Marcela de Andrade Gomes, Psicanalista, Professora Doutora em Psicologia, Coordenadora do grupo "Psicologia, Políticas Públicas e Direitos Humanos" e Vice-Coordenadora do Curso de Psicologia na UFSC, dividiu conosco sua concepção  sobre o tema "o narcisismo das pequenas diferenças" a partir de seus estudos e práxis desenvolvidos no âmbito das intervenções sociais.

A psicanálise nas intervenções sociais


Imagem do Projeto "Women are Heroes"do artista Francês JR na favela do Rio de Janeiro em 2011



Por ter trilhado, desde a minha graduação, pelas chamadas “psicologia clínica” e “psicologia social” algumas questões sempre se fizeram presentes e culminaram naquilo que hoje, após formação e percurso em psicanálise, tenho denominado de “psicanálise nas intervenções sociais”. O que se faz e se pretende nas chamadas áreas “clínica” e  “social”? O que as aproximam e o que as divergem?
A psicanálise foi criada e pensada a partir da lógica do “um a um”. E quando elaborada por Freud e suas pacientes, foi extremamente revolucionária pois rompia com o paradigma organicista biomédico, colocava em cena o tabu que a sociedade havia tornado a sexualidade  e conferia ao corpo das mulheres um lugar de desejo onde, até então, o patriarcado só lhe permitia a reprodução. 
Mais de um século se passou e muitos destes traços culturais permanecem na ordem vigente: ainda vivemos sob a hegemonia do paradigma organicista (vejamos o que está subjacente ao projeto de lei apelidado de “Ato Médico”), a sexualidade ainda é um complexo tabu para a nossa sociedade (um exemplo contemporâneo é o desafio que as escolas vêm passando para se adentrarem no debate sobre corpos, gêneros e sexualidades) e, infelizmente, ainda vivemos em uma sociedade extremamente machista (basta olharmos as estatísticas sobre violência de gênero e sexual contra as mulheres). Ou seja, a psicanálise continua sendo um arcabouço teórico subversivo a modelos hegemônicos que estruturam o emaranhado das relações de poder presente no nosso laço social contemporâneo.
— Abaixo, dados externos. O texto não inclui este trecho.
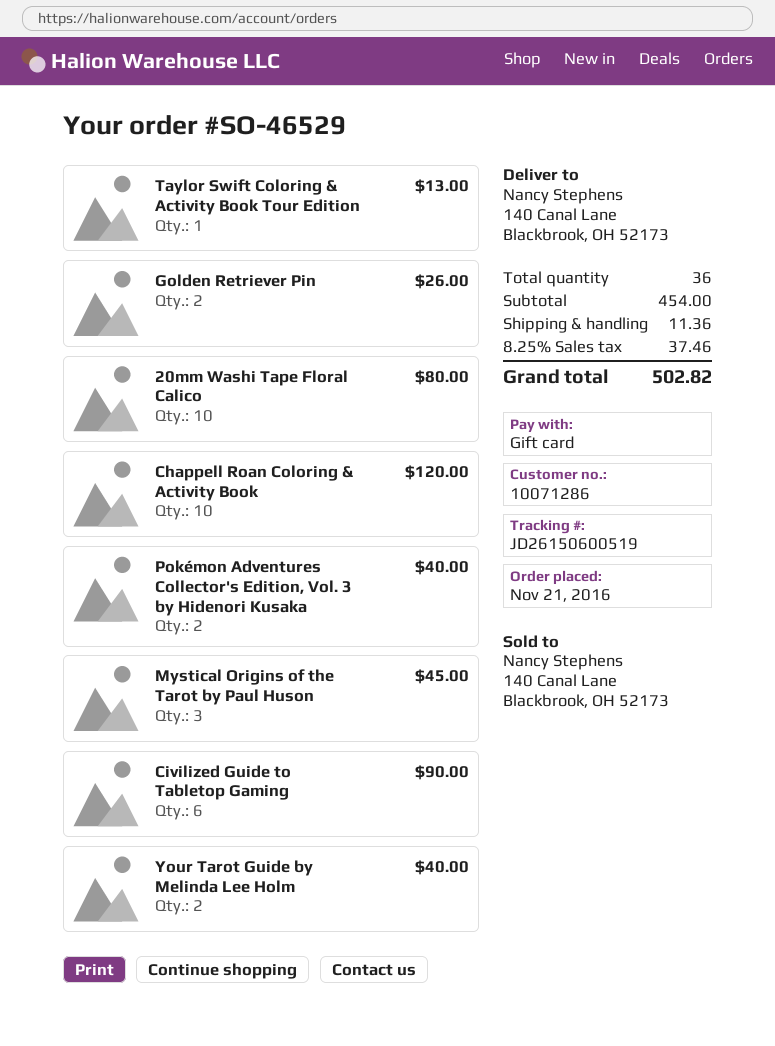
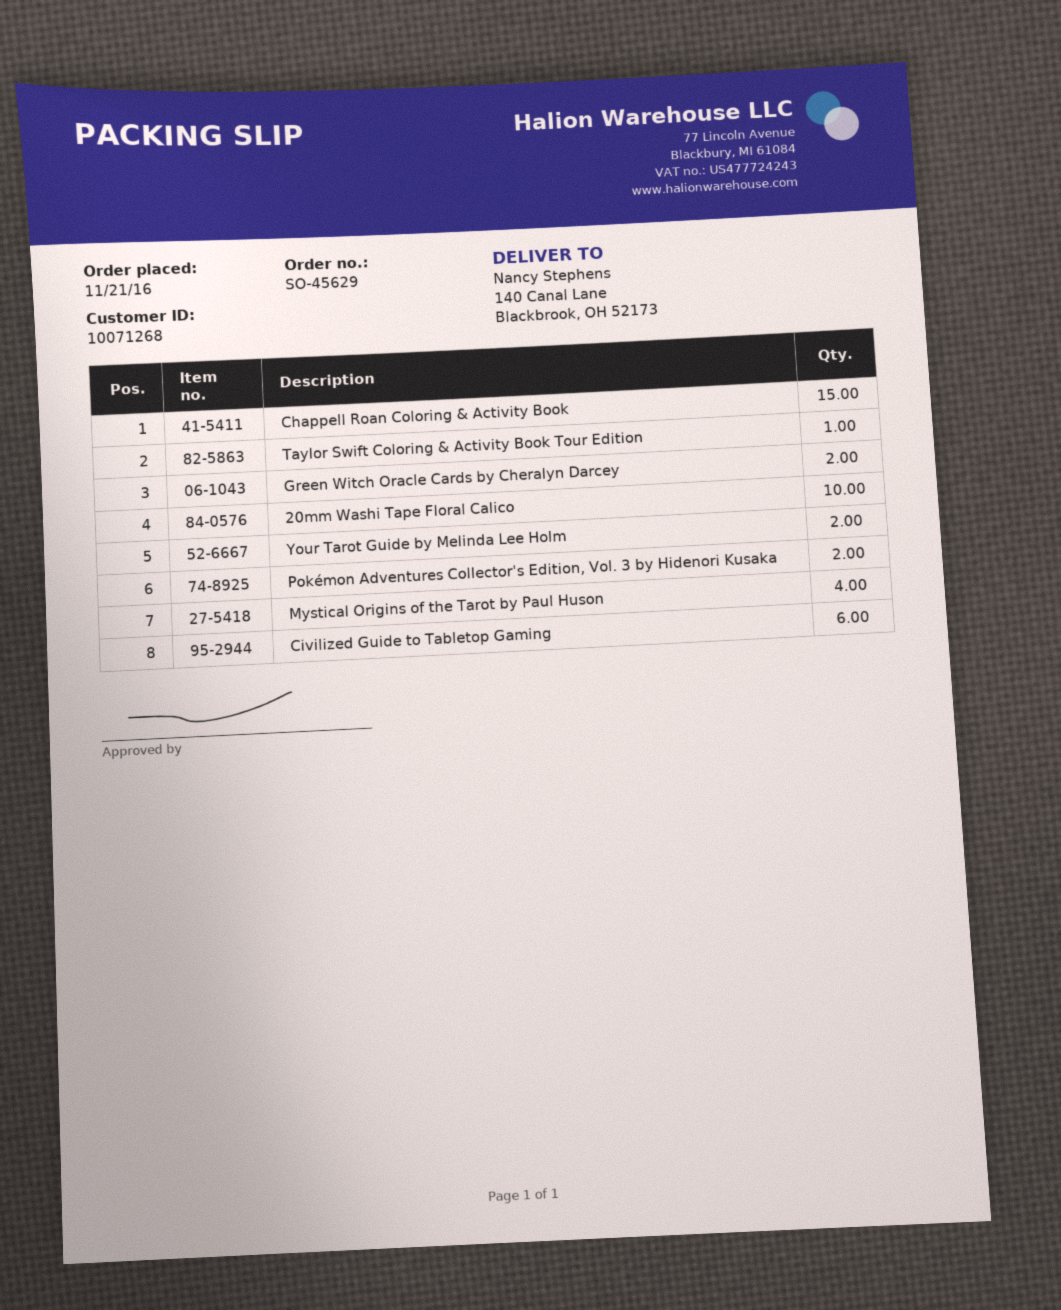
order number: SO-46529 -> SO-45629
customer number: 10071286 -> 10071268
Golden Retriever Pin: 2 -> none
Chappell Roan Coloring & Activity Book: 10 -> 15
Mystical Origins of the Tarot by Paul Huson: 3 -> 4
Green Witch Oracle Cards by Cheralyn Darcey: none -> 2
Entretanto, assim como muitas coisas permanecem muito semelhante à sociedade vitoriana de Freud, outras tantas se modificaram intensamente, instaurando novas formas de se relacionar com o outro/Outro. 
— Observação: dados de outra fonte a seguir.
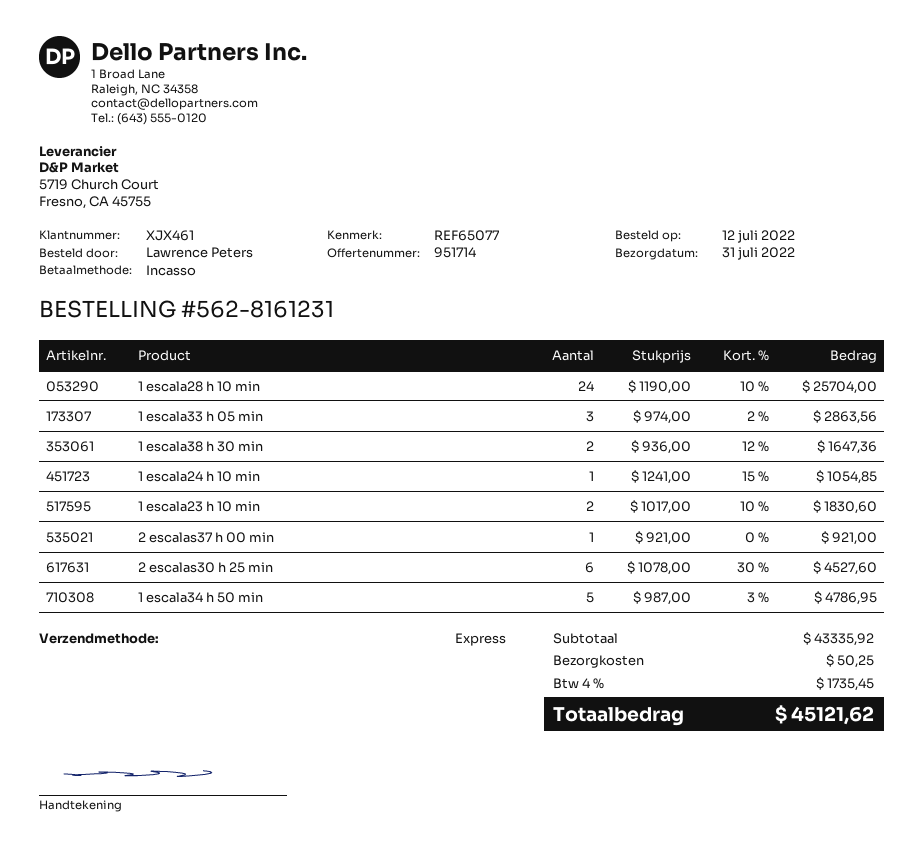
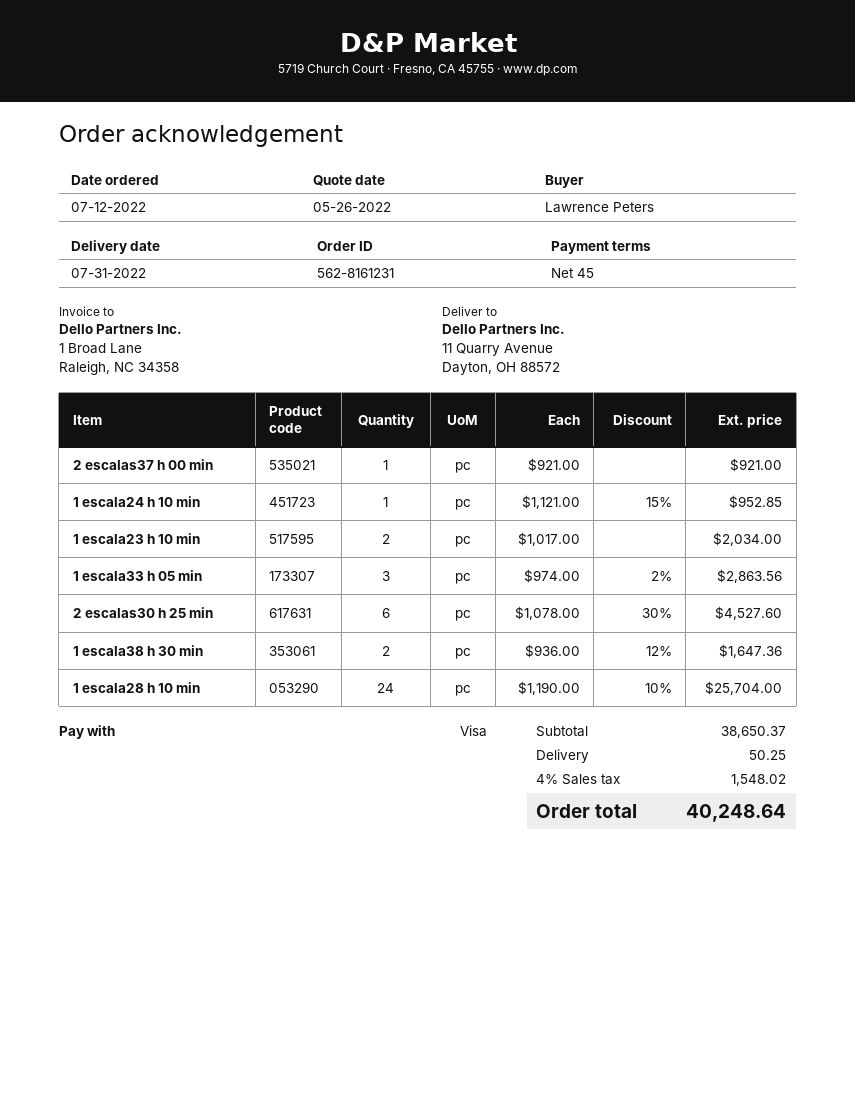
payment method: direct debit -> Visa
1 escala24 h 10 min: 1 x 1241.00 - 15% = 1054.85 -> 1 x 1121.00 - 15% = 952.85
1 escala23 h 10 min: 2 x 1017.00 - 10% = 1830.60 -> 2 x 1017.00 = 2034.00
1 escala34 h 50 min: 5 x 987.00 - 3% = 4786.95 -> none
subtotal: 43335.92 -> 38650.37
tax: 4% = 1735.45 -> 4% = 1548.02
total: 45121.62 -> 40248.64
A chegada maciça das tecnologias da comunicação e informação, a inserção da mulher no mercado de trabalho, as novas configurações familiares, entre tantos outros elementos, têm produzido novas formas de laço social, de sujeitos e sintomas. Contextualizando para a nossa realidade brasileira, bastante diferente do contexto europeu onde a psicanálise foi criada, precisamos incluir, na nossa forma de fazer psicanálise, um elemento histórico que são as profundas desigualdades sociais vividas no Brasil desde a colonização. 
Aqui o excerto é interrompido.